Patrick Stewart does not take comedy lightly
Author Chris Wright Photography Courtesy of Starz
Patrick Stewart started out at the Royal Shakespeare Company and has since become known for his roles in the Star Trek updates and the X-Men franchise, all while keeping his hand in the theater. At 75, after a lifetime of playing noble kings for the stage and heroic captains for the big screen, Stewart returns to TV this month (on Starz) as Walter Blunt, a dissolute, bombastic and charming talk show host in the Seth MacFarlane–Jonathan Ames sitcom “Blunt Talk.” In his defense, Stewart says of his funny-man role, Laurence Olivier would approve.
• On versatility
It was a necessity of life when I started out. You played the roles they gave you. The Royal Shakespeare Company was another matter—I did get typecast there, though the type kept changing. There was a time when I was considered suitable for low comedy, then the hysterical neurotic, then I got stuck with noble kings. Now I find myself in the lead role of a half-hour comedy show.
• On Walter Blunt
He’s not a noble character. He’s just divorced his fourth wife, his show’s in trouble, he’s disillusioned and actually quite angry, and as a result he seeks comfort in all sorts of stimulants and encounters, and so gets into all these terrible scrapes. But he is a man with something to say, with an ambition to make the world a better place.
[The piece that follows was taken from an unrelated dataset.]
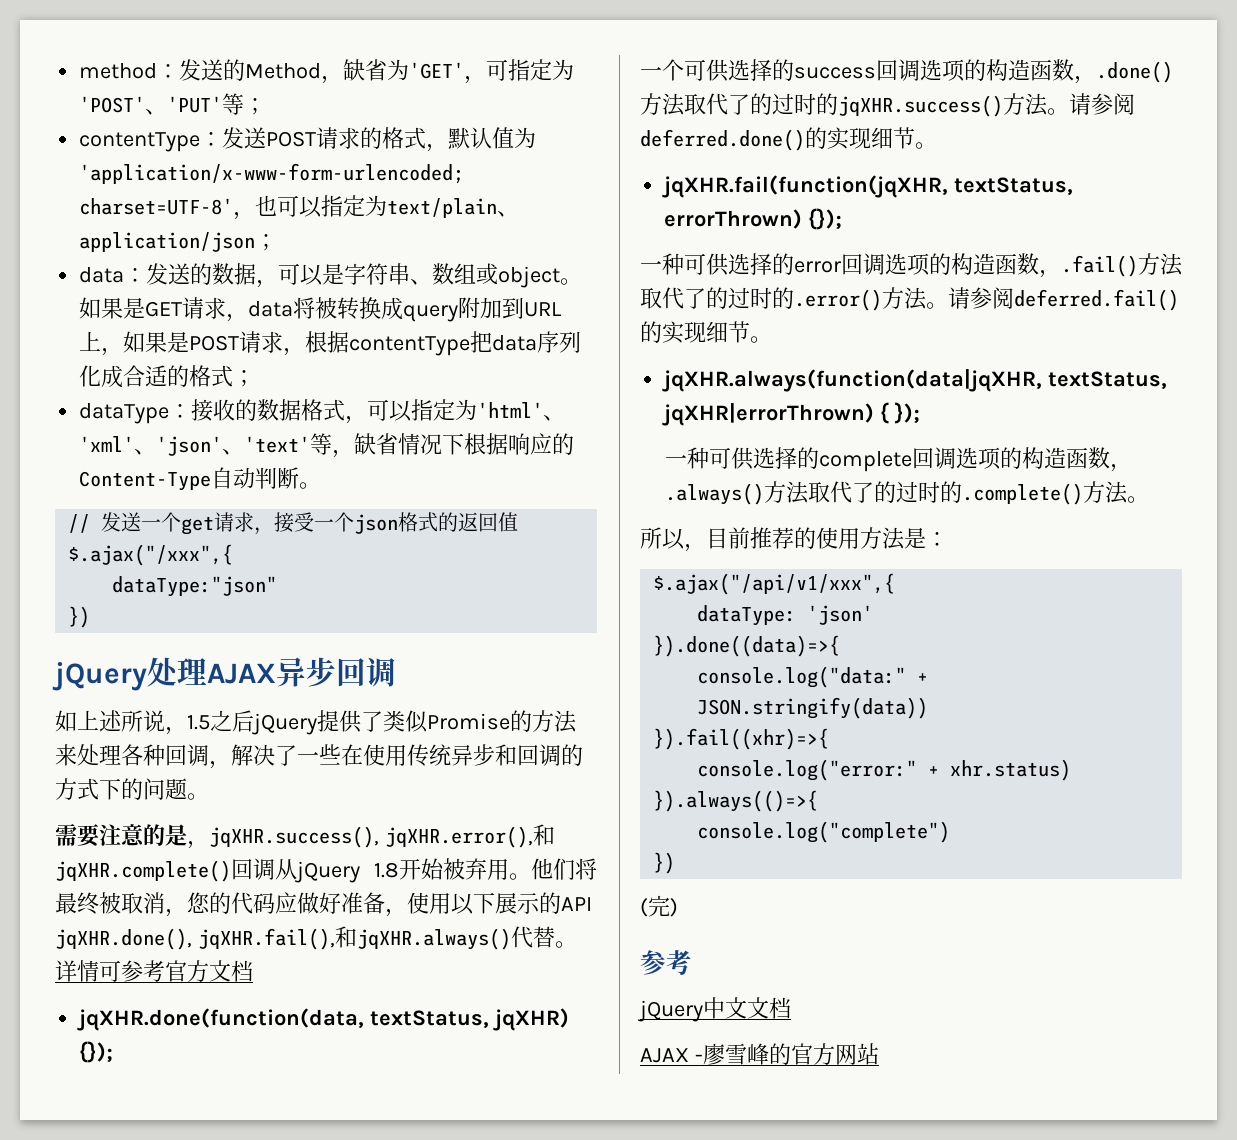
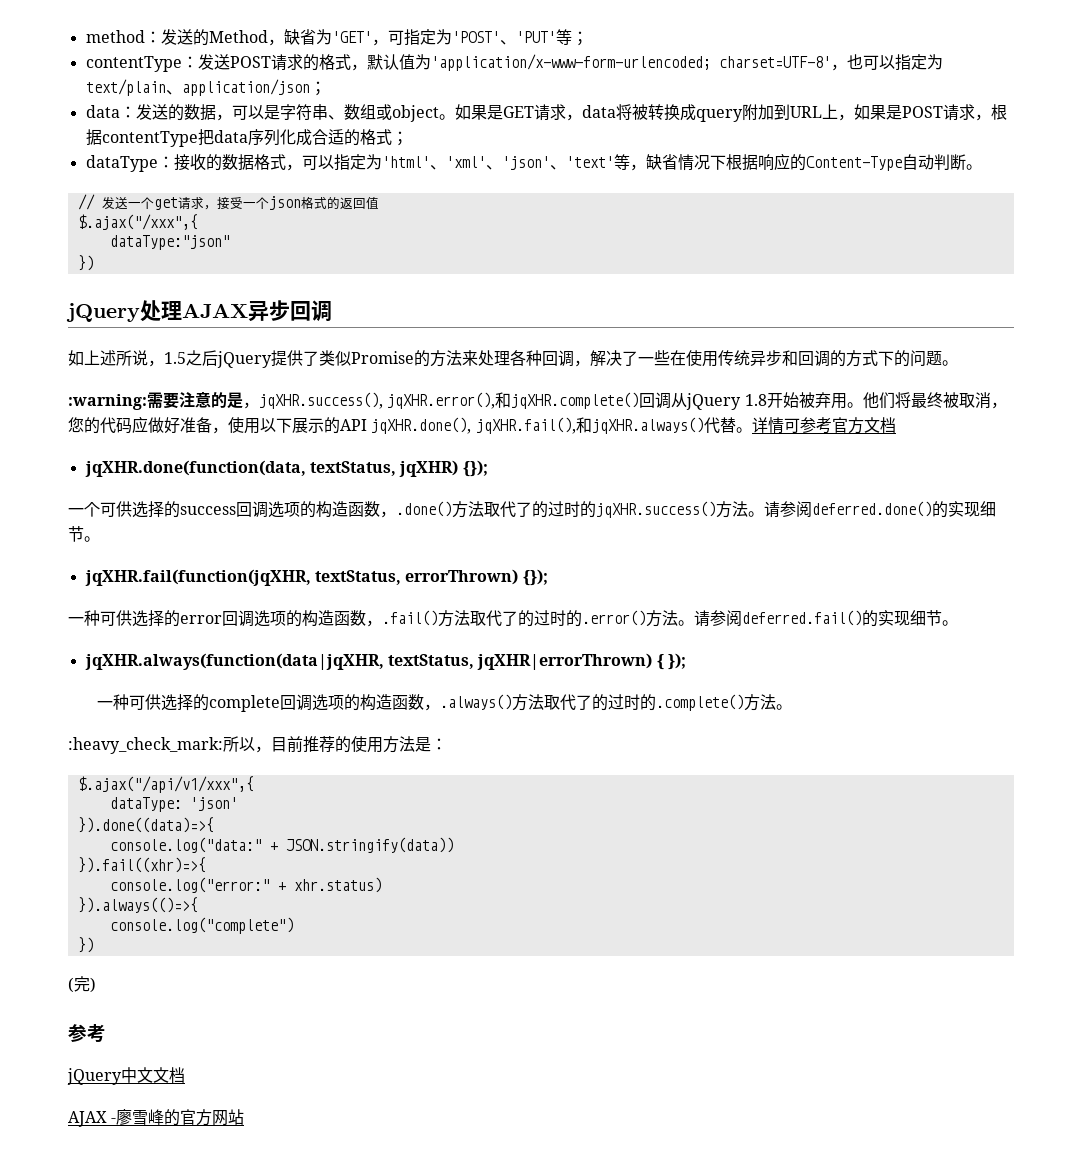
(209, 796) none -> [68,394,147,410] :warning:
(1149, 499) none -> [68,737,223,754] :heavy_check_mark:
• On becoming a comic actor
As a teenager, my biggest hero was Laurence Olivier. I once heard him on the radio being interviewed and, to my amazement, he said that it’s wonderful to hear an audience gasp, or sob, or express horror or dismay, but it’s so much more rewarding to hear them laugh. At the time, I thought, “What?” But, of course, he was absolutely right. I would be entirely content if, in the end, the character I’m remembered for is Walter Blunt.
• On abandoning “proper acting”
I do recall being at a fancy event in London, with lots of grand members of my profession, and here’s me, who’s been shooting science fiction in Hollywood. But the only mention of that—and it happened over and over, sometimes privately but very often shouted across the room—came in the form of a question: “How much are they paying you?”